Realistic, modular, composable, algebraic optimizations with some correctness guarantees: DAXPY

At first glance, the title is contradiction in terms. Modularity and abstraction, however desirable, typically impose an unacceptable overhead and make it hard to arrange the instruction stream for the best performance. General-purpose optimizing compilers are of not much help when it comes to the highest performance, which relies on narrow-purpose transformations. Therefore, the highest-performance code is typically written by hand (for example, OpenBLAS, MKL). Code generation does help, and is increasingly used. However, writing code generators is quite more complex than writing code.
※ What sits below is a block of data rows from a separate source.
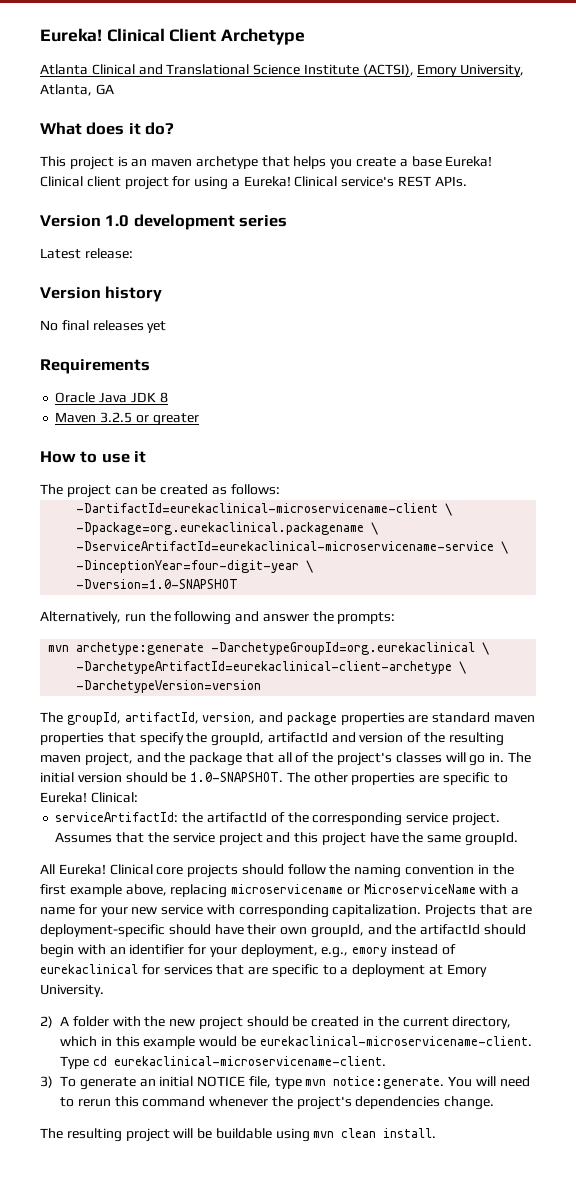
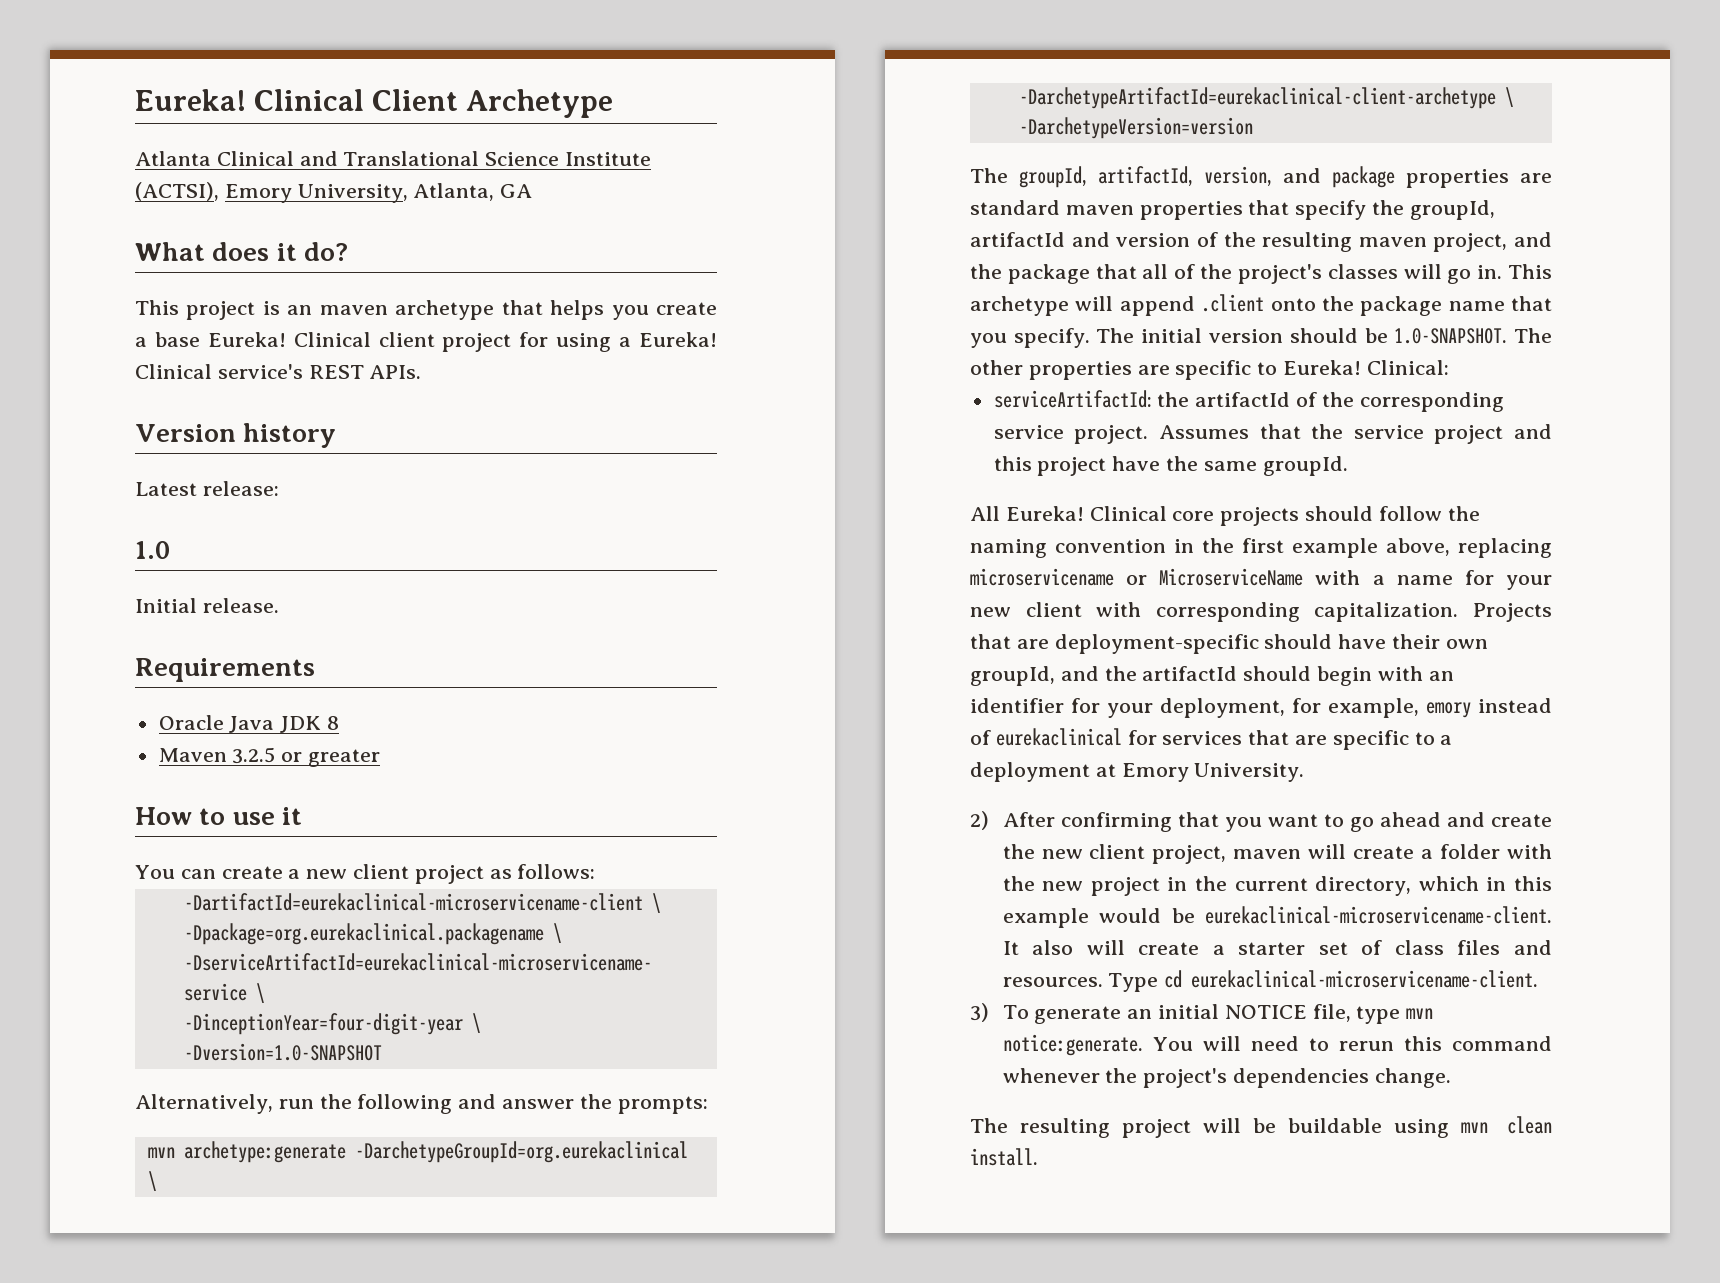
[105,214,288,230] 1.0 development series -> [243,423,337,448] history
[40,286,163,302] [40,320,167,333] Version history // No final releases yet -> [135,541,170,559] [135,598,279,613] 1.0 // Initial release.
[40,484,209,498] The project can be created -> [135,864,484,884] You can create a new client project
(505, 757) none -> [1508,264,1552,279] [970,294,1552,316] [970,328,1090,348] This archetype will append .client onto the package name that you specify.
[161,904,204,915] service -> [1025,602,1082,617] client
[321,947,349,958] e.g., -> [1292,698,1419,718] for example,
[60,1016,69,1026] A -> [1002,812,1552,832] [1002,844,1434,864] After confirming that you want to go ahead and create the new client project, maven will create a
[246,1016,360,1027] should be created -> (1160, 886) none
(532, 1041) none -> [1002,940,1552,955] [1002,977,1103,987] It also will create a starter set of class files and resources.

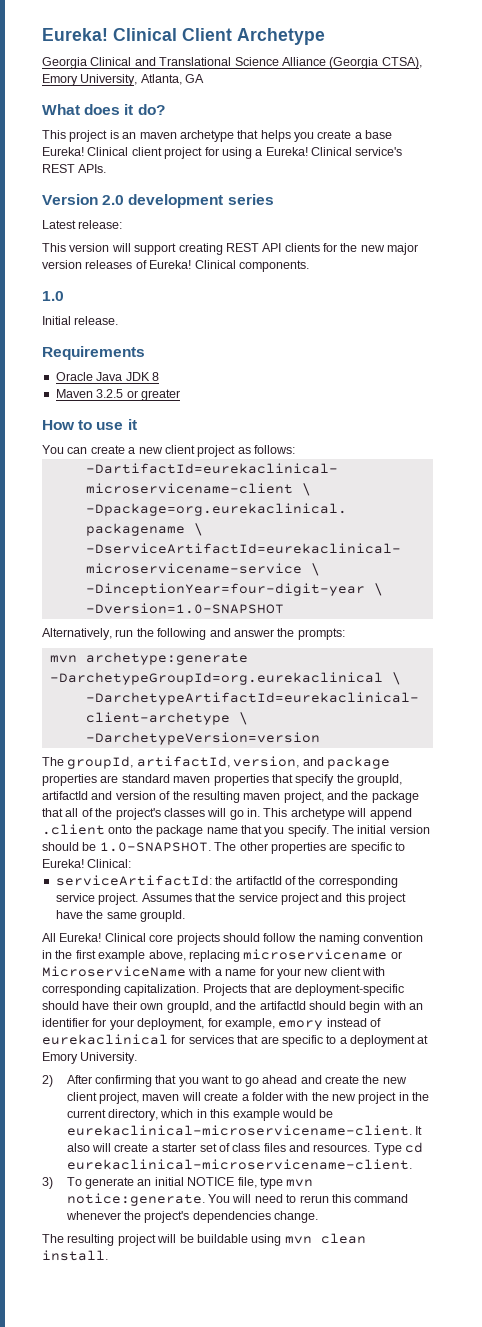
[135,151,211,166] Atlanta -> [42,57,87,69] Georgia
[565,152,652,166] [135,182,219,201] Institute (ACTSI), -> [281,57,422,69] Alliance (Georgia CTSA),
[243,423,337,448] history -> [102,194,274,208] 2.0 development series
(279, 488) none -> [42,243,419,255] [42,260,309,272] // This version will support creating REST API clients for the new major version releases of Eureka! Clinical components.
On example of Basic Linear Algebra (BLAS) we demonstrate modular and correct to some degree code generation and code generators. We start from the obviously correct, algebraic specification of an operation on vectors over a ring and apply a sequence transformations. The transformations are particular instantiations of rings and vectors, often written by reusing an earlier instance and extending some of its operations. Therefore, the transformations are modular and composable. The type system of the host language enforces abstraction. The generated code is therefore by very construction well-formed and well-typed, and hence compiles without errors or warnings.



``This make me think that the authors are under the impression that compilers can magically transform bad code into efficient high-quality code by clever enough optimizations. As a compiler writer, I consider this a complete myth that many students and non-compiler-developers hope is a truth. I agree that compilers should aim to improve the efficiency of the code given as input, but one cannot expect the compiler to recognize algorithms and swap them for ones with better asymptotic complexity or make other major code transformations that really should be the job of the programmer. [emphasis mine]''
Magnus Myreen. Quoted by permission.

The present article is an example of making such major transformations: conveniently, modularly, and ensuring at least that the generated code always compiles.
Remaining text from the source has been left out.